-- EXERCISE --
Repeat the lines from the one containing "column <OpenFixed> | position: 2 -> none" through the end of the listing exactly, both ends included. Do not carry over any pictures.

-- ENTRIES SUPPLIED --
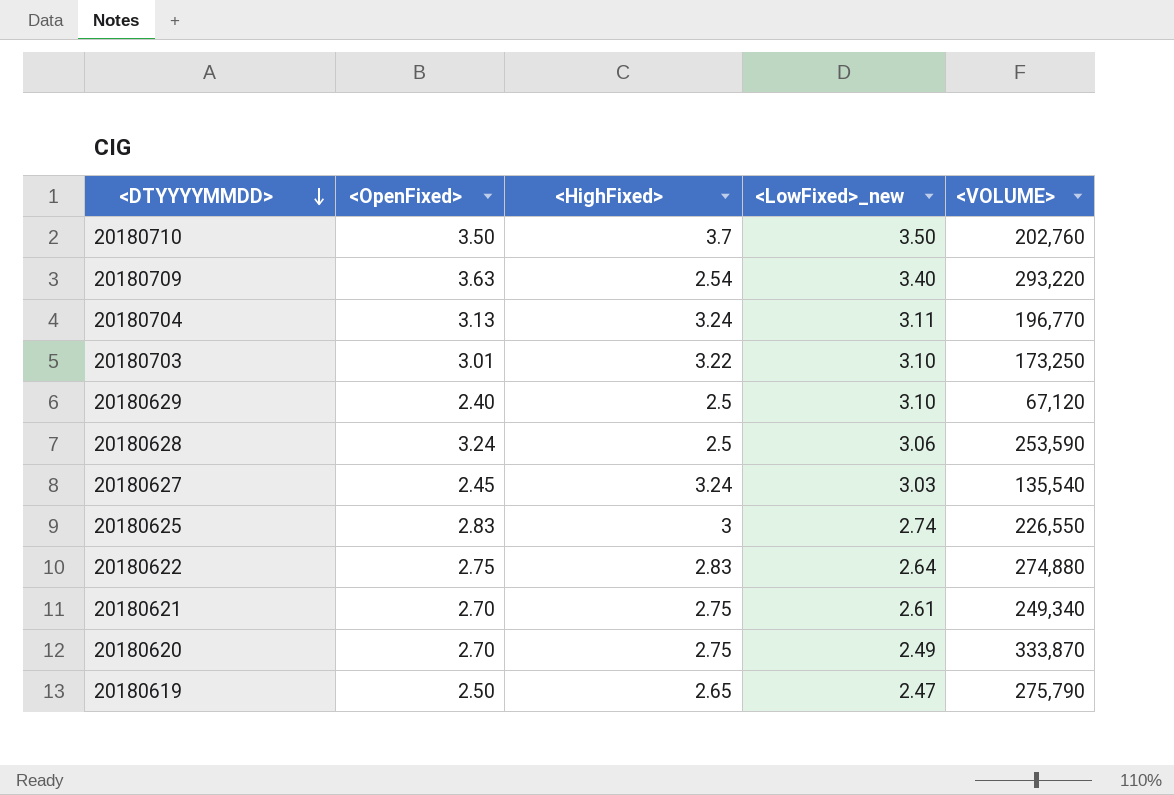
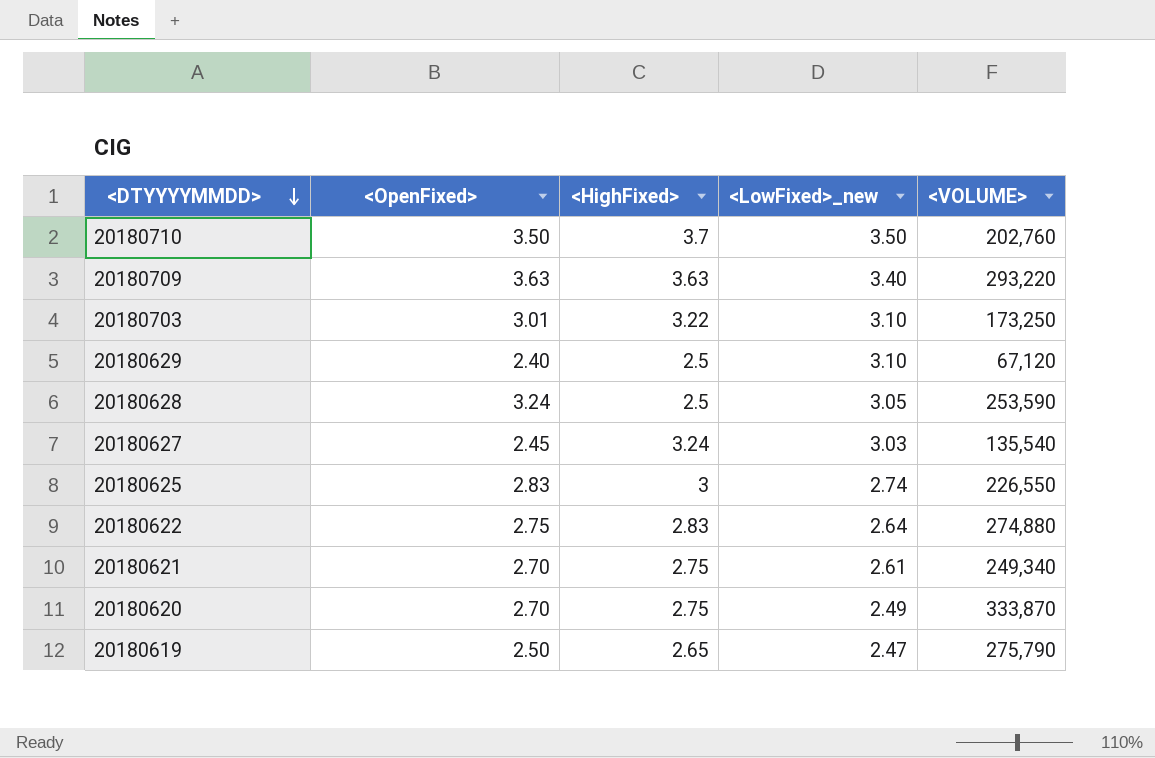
row 20180704: 3.13 | 3.24 | 3.11 | 196,770 -> none
20180709 | <HighFixed>: 2.54 -> 3.63
20180628 | <LowFixed>_new: 3.06 -> 3.05

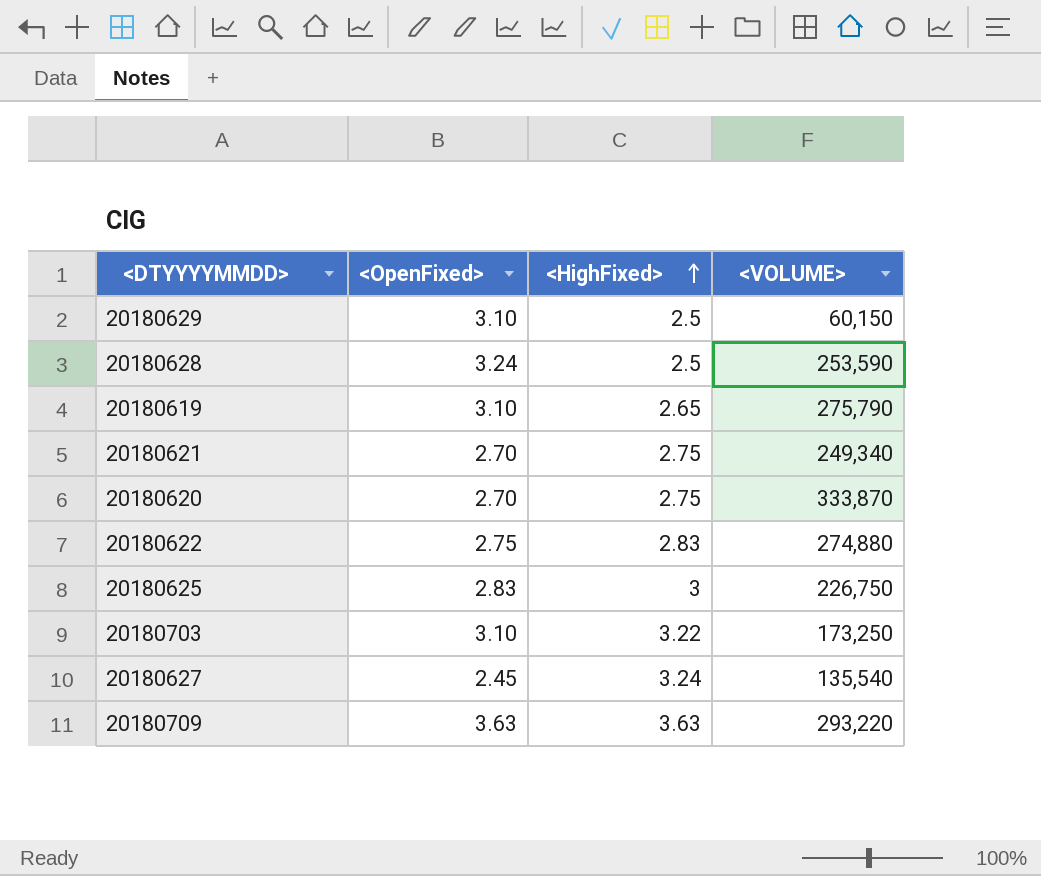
row order: <DTYYYYMMDD> descending -> <HighFixed> ascending
column <LowFixed>_new | position: 4 -> none
row 20180710: 3.50 | 3.7 | 3.50 | 202,760 -> none
20180629 | <OpenFixed>: 2.40 -> 3.10
20180629 | <VOLUME>: 67,120 -> 60,150
20180619 | <OpenFixed>: 2.50 -> 3.10
20180625 | <VOLUME>: 226,550 -> 226,750
20180703 | <OpenFixed>: 3.01 -> 3.10

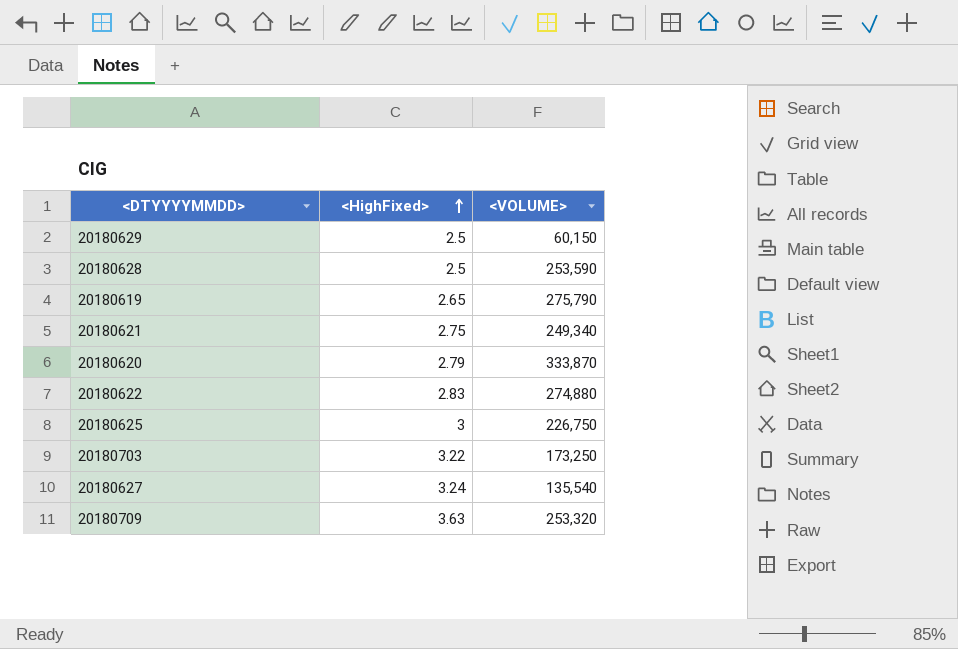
column <OpenFixed> | position: 2 -> none
20180620 | <HighFixed>: 2.75 -> 2.79
20180709 | <VOLUME>: 293,220 -> 253,320

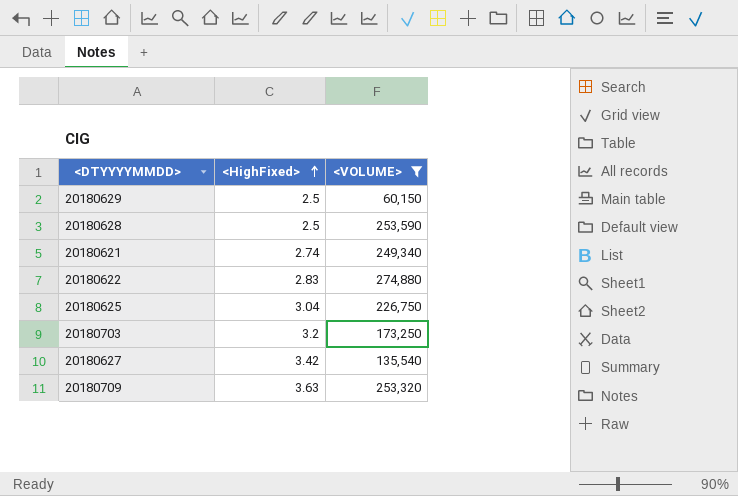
filter: none -> <VOLUME> <= 274,880
20180621 | <HighFixed>: 2.75 -> 2.74
20180625 | <HighFixed>: 3 -> 3.04
20180703 | <HighFixed>: 3.22 -> 3.2
20180627 | <HighFixed>: 3.24 -> 3.42

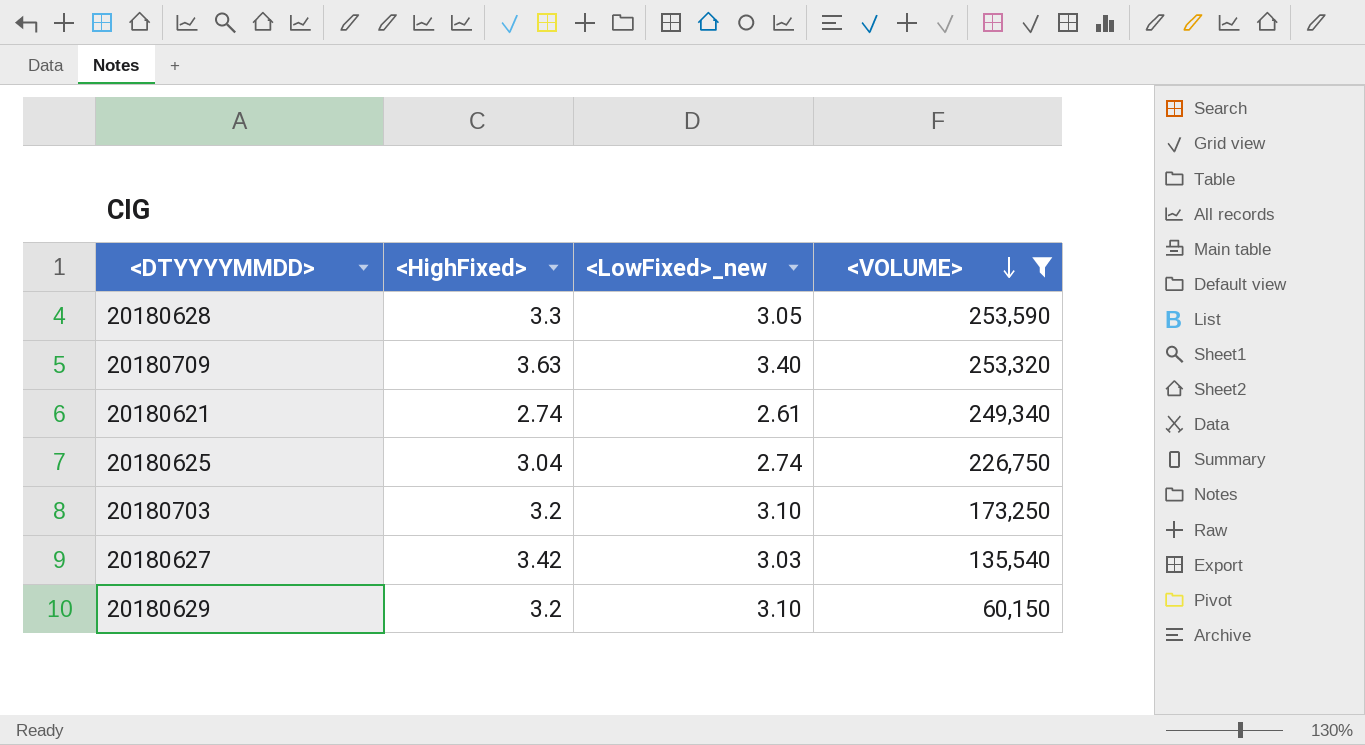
row order: <HighFixed> ascending -> <VOLUME> descending
column <LowFixed>_new | position: none -> 3
row 20180622: 2.83 | 274,880 -> none
20180628 | <HighFixed>: 2.5 -> 3.3
20180629 | <HighFixed>: 2.5 -> 3.2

-- EXERCISE OUTPUT --
column <OpenFixed> | position: 2 -> none
20180620 | <HighFixed>: 2.75 -> 2.79
20180709 | <VOLUME>: 293,220 -> 253,320

filter: none -> <VOLUME> <= 274,880
20180621 | <HighFixed>: 2.75 -> 2.74
20180625 | <HighFixed>: 3 -> 3.04
20180703 | <HighFixed>: 3.22 -> 3.2
20180627 | <HighFixed>: 3.24 -> 3.42

row order: <HighFixed> ascending -> <VOLUME> descending
column <LowFixed>_new | position: none -> 3
row 20180622: 2.83 | 274,880 -> none
20180628 | <HighFixed>: 2.5 -> 3.3
20180629 | <HighFixed>: 2.5 -> 3.2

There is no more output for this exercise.